Phew. A long post but there’s a lot to say. If you use one of these recipes, let me know how it goes. If you have a favorite recipe using one of these fruits or vegetables, please comment!

This week ends National Farmers Market Week. Even with access to one of the consistently rated-top farmers markets in the country—Portland Farmers Market— I’m still surprised there is such a week. In spite of the gloomy picture of the health of the average American and the crushing power of the industrial food complex, we have something to celebrate. There are now about 6100 markets across the country, a 16 percent increase over last year. Go here to find a farmers market near you.

Following is a tribute to the impact of farmer’s markets, with a focus on the Portland Farmer’s Market and highlighting one of their sustainability efforts. Their clearly defined mission and success at executing goals is an inspiration for any business or nonprofit.


Beyond Food: A Success Story

One look and it’s easy to imagine how farmers’ markets nurture communities—piles of lush, colorful bounty and smiling people milling about. But behind the sights, sounds and scents are well-crafted success stories. Like many markets, Portland Farmers Market (PFM) has a mission to sustain local growers and food producers, strengthen the local food economy and create community gathering places. There are also peripheral, sometimes overlooked, side benefits that inspire, delight and sustain us all.

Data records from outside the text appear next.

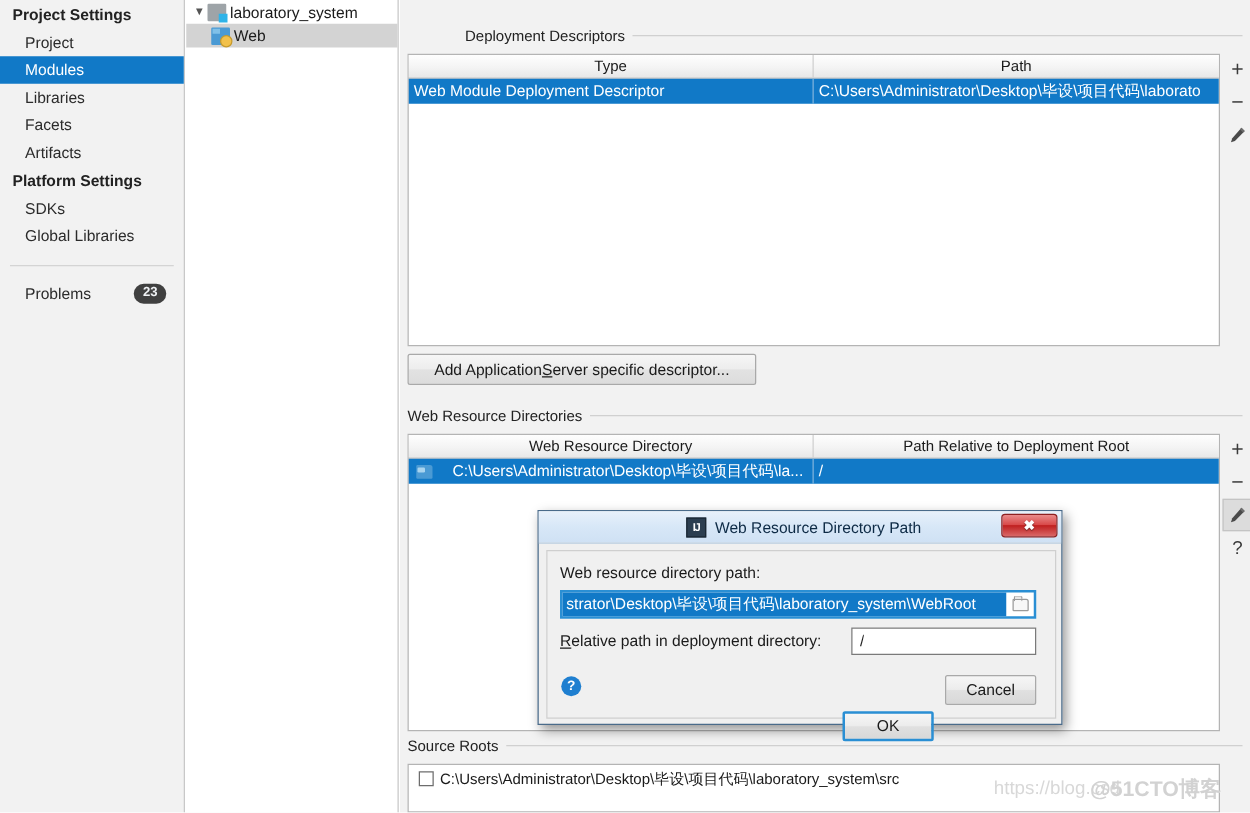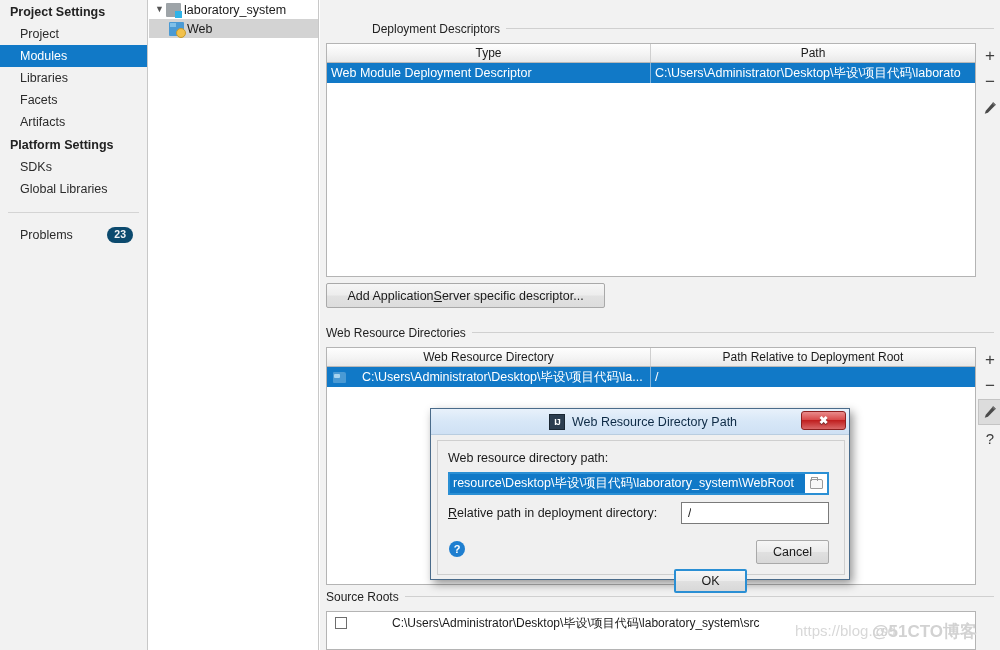--- a/index.html
+++ b/index.html
@@ -28,21 +28,21 @@
     padding: 4px 0 4px 20px; cursor: default;
     white-space: nowrap;
   }
   .sb-item.selected { background: #1179c7; color: #ffffff; }
   .sb-sep { height: 1px; background: #d4d4d4; margin: 12px 8px 10px 8px; }
   .sb-problems {
     display: flex; align-items: center; justify-content: space-between;
     padding: 4px 14px 4px 20px; font-size: 12.5px; color: #2b2b2b;
   }
   .badge {
-    background: #0c4a6e; color: #f0f2f5; border-radius: 9px;
+    background: #404040; color: #f0f2f5; border-radius: 9px;
     font-size: 10.5px; font-weight: bold; padding: 1px 7px 2px 7px; min-width: 22px;
     text-align: center; line-height: 13px;
   }
 
   
   #tree {
     position: absolute; left: 149px; top: 0; width: 170px; height: 650px;
     background: #ffffff; border-right: 1px solid #c8c8c8;
   }
   .tree-row {
@@ -128,21 +128,21 @@
     font-size: 12.5px; color: #1a1a1a;
     display: flex; align-items: center; justify-content: center;
     cursor: default;
   }
   .u { text-decoration: underline; }
 
   
   .srbox {
     position:absolute; background:#ffffff; border:1px solid #b4b4b4;
   }
-  .sr-row { display:flex; align-items:center; height:22px; padding-left:8px;gap:40px; }
+  .sr-row { display:flex; align-items:center; height:22px; padding-left:8px; }
   .cbx {
     width:12px; height:12px; border:1px solid #6d6d6d; background:#fff;
     margin-right:5px; flex:none;
   }
 
   
   #dialog {
     position: absolute; left: 430px; top: 408px; width: 420px; height: 172px;
     background: #f0f0f0;
     border: 1px solid #4a6b8a;
@@ -338,21 +338,21 @@
       <span class="ij-ico">IJ</span>
       <span id="dlg-title-text">Web Resource Directory Path</span>
       <div id="dlg-close">✖</div>
     </div>
 
     <div id="dlg-body">
 
       <div class="dlg-label" style="left:10px; top:10px;">Web resource directory path:</div>
 
       <div class="dlg-field focused" style="left:10px; top:31px; width:381px; height:23px;">
-        <span class="fval sel" style="flex:1; line-height:19px;">resource\Desktop\毕设\项目代码\laboratory_system\WebRoot</span>
+        <span class="fval sel" style="flex:1; line-height:19px;">strator\Desktop\毕设\项目代码\laboratory_system\WebRoot</span>
         <span class="browse">
           <span class="fold-ico"></span>
         </span>
       </div>
 
       <div class="dlg-label" style="left:10px; top:65px;">
         <span class="u">R</span><span>elative path in deployment directory:</span>
       </div>
 
       <div class="dlg-field" style="left:243px; top:61px; width:148px; height:22px;">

Sustaining Local Economies

Every dollar spent at a farmer’s market guarantees the continued existence of farms. The loss of these farms would mean a risk of overdevelopment; the reduction of healthy food options, jobs and local dollars; and an increase in reliance on fossil fuels used to ship food long distances. It is suggested that ninety cents of every dollar spent on locally grown food remains in the local economy as opposed to twenty-five cents if spent on food that is shipped in. In an inspiring reversal of a century-old trend, there has been a rise in new farms—many small and many women-owned—as consciousness rises about the need for more meaningful connection to the sources of our food.

Planning for Change

Farmers’ markets can be agents of change beyond creating thriving local food systems. PFM’s strategic plan includes a number of sustainability efforts—one being a 3-year waste-reduction program named Evergreen. PFM exceeded their first-year goal of a 50-percent diversion rate (from landfill to recycling/composting). With this robust program, PFM calculated waste, set attainable targets, created stations and signage, as well as education resources for vendors and shoppers.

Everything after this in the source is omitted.